### EXERCISE DESCRIPTION:
Keeping each line intact, print the whole listing.

### RECORD SET:
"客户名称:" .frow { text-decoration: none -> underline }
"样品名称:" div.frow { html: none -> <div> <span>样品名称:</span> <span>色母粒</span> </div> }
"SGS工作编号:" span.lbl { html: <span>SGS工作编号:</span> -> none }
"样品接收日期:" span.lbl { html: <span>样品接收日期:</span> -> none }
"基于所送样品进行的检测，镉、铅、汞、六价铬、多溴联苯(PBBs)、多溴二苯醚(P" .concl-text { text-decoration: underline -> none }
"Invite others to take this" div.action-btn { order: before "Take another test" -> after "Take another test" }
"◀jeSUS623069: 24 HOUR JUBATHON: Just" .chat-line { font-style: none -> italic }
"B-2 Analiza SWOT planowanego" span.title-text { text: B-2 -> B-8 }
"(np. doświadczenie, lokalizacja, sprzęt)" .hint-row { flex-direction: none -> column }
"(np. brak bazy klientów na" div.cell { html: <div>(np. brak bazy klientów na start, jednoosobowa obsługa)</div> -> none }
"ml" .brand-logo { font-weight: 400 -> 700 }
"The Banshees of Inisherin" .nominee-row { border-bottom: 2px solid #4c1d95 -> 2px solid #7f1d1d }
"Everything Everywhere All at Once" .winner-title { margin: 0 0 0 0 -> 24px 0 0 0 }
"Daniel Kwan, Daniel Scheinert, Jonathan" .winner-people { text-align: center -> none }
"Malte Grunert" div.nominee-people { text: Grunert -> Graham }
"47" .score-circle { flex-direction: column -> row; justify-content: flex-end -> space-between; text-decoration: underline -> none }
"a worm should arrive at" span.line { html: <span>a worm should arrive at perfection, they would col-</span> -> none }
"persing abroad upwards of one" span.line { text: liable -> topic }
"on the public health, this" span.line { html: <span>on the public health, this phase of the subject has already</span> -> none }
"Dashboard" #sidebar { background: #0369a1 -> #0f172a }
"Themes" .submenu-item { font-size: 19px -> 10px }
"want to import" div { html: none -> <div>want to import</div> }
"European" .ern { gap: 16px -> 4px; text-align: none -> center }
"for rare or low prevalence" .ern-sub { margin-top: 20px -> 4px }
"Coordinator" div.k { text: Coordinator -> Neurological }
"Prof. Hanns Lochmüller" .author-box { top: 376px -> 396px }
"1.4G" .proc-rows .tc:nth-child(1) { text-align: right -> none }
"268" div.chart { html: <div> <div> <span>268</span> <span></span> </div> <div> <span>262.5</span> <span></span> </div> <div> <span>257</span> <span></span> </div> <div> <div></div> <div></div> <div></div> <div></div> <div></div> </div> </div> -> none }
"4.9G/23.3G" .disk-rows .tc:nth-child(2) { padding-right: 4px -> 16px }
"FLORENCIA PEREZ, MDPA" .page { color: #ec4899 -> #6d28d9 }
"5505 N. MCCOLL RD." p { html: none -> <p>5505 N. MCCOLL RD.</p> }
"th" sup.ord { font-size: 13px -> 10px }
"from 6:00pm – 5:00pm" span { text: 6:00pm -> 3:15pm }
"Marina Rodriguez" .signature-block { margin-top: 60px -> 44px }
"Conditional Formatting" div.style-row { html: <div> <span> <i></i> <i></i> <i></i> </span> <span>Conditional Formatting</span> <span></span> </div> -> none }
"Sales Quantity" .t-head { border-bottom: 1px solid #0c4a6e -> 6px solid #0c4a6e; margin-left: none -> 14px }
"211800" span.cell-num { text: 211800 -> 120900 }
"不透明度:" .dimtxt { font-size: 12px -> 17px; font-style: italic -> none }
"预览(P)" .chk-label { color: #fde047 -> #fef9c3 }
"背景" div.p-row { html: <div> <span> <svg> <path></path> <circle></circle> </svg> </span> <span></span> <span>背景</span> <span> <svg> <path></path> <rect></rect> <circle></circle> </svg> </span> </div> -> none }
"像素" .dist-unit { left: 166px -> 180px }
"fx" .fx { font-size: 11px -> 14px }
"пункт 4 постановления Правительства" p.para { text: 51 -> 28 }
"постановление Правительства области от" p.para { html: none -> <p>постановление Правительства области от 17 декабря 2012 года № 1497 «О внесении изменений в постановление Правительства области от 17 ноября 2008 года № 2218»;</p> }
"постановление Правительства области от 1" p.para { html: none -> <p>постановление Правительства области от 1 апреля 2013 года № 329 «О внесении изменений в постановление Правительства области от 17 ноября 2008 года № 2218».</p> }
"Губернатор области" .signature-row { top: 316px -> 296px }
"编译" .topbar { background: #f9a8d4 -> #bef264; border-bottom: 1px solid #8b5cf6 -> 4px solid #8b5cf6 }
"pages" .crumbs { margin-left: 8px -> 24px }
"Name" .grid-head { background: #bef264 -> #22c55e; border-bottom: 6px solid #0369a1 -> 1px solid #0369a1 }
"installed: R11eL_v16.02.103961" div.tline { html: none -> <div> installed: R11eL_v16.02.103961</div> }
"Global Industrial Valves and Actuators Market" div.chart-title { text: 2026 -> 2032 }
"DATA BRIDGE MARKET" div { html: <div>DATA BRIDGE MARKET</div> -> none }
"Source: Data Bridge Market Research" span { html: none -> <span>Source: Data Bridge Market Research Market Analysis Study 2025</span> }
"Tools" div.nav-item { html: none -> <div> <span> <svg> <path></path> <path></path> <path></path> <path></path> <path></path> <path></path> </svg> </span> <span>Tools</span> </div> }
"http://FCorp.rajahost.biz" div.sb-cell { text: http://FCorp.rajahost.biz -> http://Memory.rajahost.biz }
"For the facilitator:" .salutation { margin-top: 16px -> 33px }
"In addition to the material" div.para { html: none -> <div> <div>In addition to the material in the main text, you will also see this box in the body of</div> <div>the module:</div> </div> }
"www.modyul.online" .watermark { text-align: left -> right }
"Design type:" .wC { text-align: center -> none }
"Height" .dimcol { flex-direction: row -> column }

### RESPONSE TO THIS TASK:
"客户名称:" .frow { text-decoration: none -> underline }
"样品名称:" div.frow { html: none -> <div> <span>样品名称:</span> <span>色母粒</span> </div> }
"SGS工作编号:" span.lbl { html: <span>SGS工作编号:</span> -> none }
"样品接收日期:" span.lbl { html: <span>样品接收日期:</span> -> none }
"基于所送样品进行的检测，镉、铅、汞、六价铬、多溴联苯(PBBs)、多溴二苯醚(P" .concl-text { text-decoration: underline -> none }
"Invite others to take this" div.action-btn { order: before "Take another test" -> after "Take another test" }
"◀jeSUS623069: 24 HOUR JUBATHON: Just" .chat-line { font-style: none -> italic }
"B-2 Analiza SWOT planowanego" span.title-text { text: B-2 -> B-8 }
"(np. doświadczenie, lokalizacja, sprzęt)" .hint-row { flex-direction: none -> column }
"(np. brak bazy klientów na" div.cell { html: <div>(np. brak bazy klientów na start, jednoosobowa obsługa)</div> -> none }
"ml" .brand-logo { font-weight: 400 -> 700 }
"The Banshees of Inisherin" .nominee-row { border-bottom: 2px solid #4c1d95 -> 2px solid #7f1d1d }
"Everything Everywhere All at Once" .winner-title { margin: 0 0 0 0 -> 24px 0 0 0 }
"Daniel Kwan, Daniel Scheinert, Jonathan" .winner-people { text-align: center -> none }
"Malte Grunert" div.nominee-people { text: Grunert -> Graham }
"47" .score-circle { flex-direction: column -> row; justify-content: flex-end -> space-between; text-decoration: underline -> none }
"a worm should arrive at" span.line { html: <span>a worm should arrive at perfection, they would col-</span> -> none }
"persing abroad upwards of one" span.line { text: liable -> topic }
"on the public health, this" span.line { html: <span>on the public health, this phase of the subject has already</span> -> none }
"Dashboard" #sidebar { background: #0369a1 -> #0f172a }
"Themes" .submenu-item { font-size: 19px -> 10px }
"want to import" div { html: none -> <div>want to import</div> }
"European" .ern { gap: 16px -> 4px; text-align: none -> center }
"for rare or low prevalence" .ern-sub { margin-top: 20px -> 4px }
"Coordinator" div.k { text: Coordinator -> Neurological }
"Prof. Hanns Lochmüller" .author-box { top: 376px -> 396px }
"1.4G" .proc-rows .tc:nth-child(1) { text-align: right -> none }
"268" div.chart { html: <div> <div> <span>268</span> <span></span> </div> <div> <span>262.5</span> <span></span> </div> <div> <span>257</span> <span></span> </div> <div> <div></div> <div></div> <div></div> <div></div> <div></div> </div> </div> -> none }
"4.9G/23.3G" .disk-rows .tc:nth-child(2) { padding-right: 4px -> 16px }
"FLORENCIA PEREZ, MDPA" .page { color: #ec4899 -> #6d28d9 }
"5505 N. MCCOLL RD." p { html: none -> <p>5505 N. MCCOLL RD.</p> }
"th" sup.ord { font-size: 13px -> 10px }
"from 6:00pm – 5:00pm" span { text: 6:00pm -> 3:15pm }
"Marina Rodriguez" .signature-block { margin-top: 60px -> 44px }
"Conditional Formatting" div.style-row { html: <div> <span> <i></i> <i></i> <i></i> </span> <span>Conditional Formatting</span> <span></span> </div> -> none }
"Sales Quantity" .t-head { border-bottom: 1px solid #0c4a6e -> 6px solid #0c4a6e; margin-left: none -> 14px }
"211800" span.cell-num { text: 211800 -> 120900 }
"不透明度:" .dimtxt { font-size: 12px -> 17px; font-style: italic -> none }
"预览(P)" .chk-label { color: #fde047 -> #fef9c3 }
"背景" div.p-row { html: <div> <span> <svg> <path></path> <circle></circle> </svg> </span> <span></span> <span>背景</span> <span> <svg> <path></path> <rect></rect> <circle></circle> </svg> </span> </div> -> none }
"像素" .dist-unit { left: 166px -> 180px }
"fx" .fx { font-size: 11px -> 14px }
"пункт 4 постановления Правительства" p.para { text: 51 -> 28 }
"постановление Правительства области от" p.para { html: none -> <p>постановление Правительства области от 17 декабря 2012 года № 1497 «О внесении изменений в постановление Правительства области от 17 ноября 2008 года № 2218»;</p> }
"постановление Правительства области от 1" p.para { html: none -> <p>постановление Правительства области от 1 апреля 2013 года № 329 «О внесении изменений в постановление Правительства области от 17 ноября 2008 года № 2218».</p> }
"Губернатор области" .signature-row { top: 316px -> 296px }
"编译" .topbar { background: #f9a8d4 -> #bef264; border-bottom: 1px solid #8b5cf6 -> 4px solid #8b5cf6 }
"pages" .crumbs { margin-left: 8px -> 24px }
"Name" .grid-head { background: #bef264 -> #22c55e; border-bottom: 6px solid #0369a1 -> 1px solid #0369a1 }
"installed: R11eL_v16.02.103961" div.tline { html: none -> <div> installed: R11eL_v16.02.103961</div> }
"Global Industrial Valves and Actuators Market" div.chart-title { text: 2026 -> 2032 }
"DATA BRIDGE MARKET" div { html: <div>DATA BRIDGE MARKET</div> -> none }
"Source: Data Bridge Market Research" span { html: none -> <span>Source: Data Bridge Market Research Market Analysis Study 2025</span> }
"Tools" div.nav-item { html: none -> <div> <span> <svg> <path></path> <path></path> <path></path> <path></path> <path></path> <path></path> </svg> </span> <span>Tools</span> </div> }
"http://FCorp.rajahost.biz" div.sb-cell { text: http://FCorp.rajahost.biz -> http://Memory.rajahost.biz }
"For the facilitator:" .salutation { margin-top: 16px -> 33px }
"In addition to the material" div.para { html: none -> <div> <div>In addition to the material in the main text, you will also see this box in the body of</div> <div>the module:</div> </div> }
"www.modyul.online" .watermark { text-align: left -> right }
"Design type:" .wC { text-align: center -> none }
"Height" .dimcol { flex-direction: row -> column }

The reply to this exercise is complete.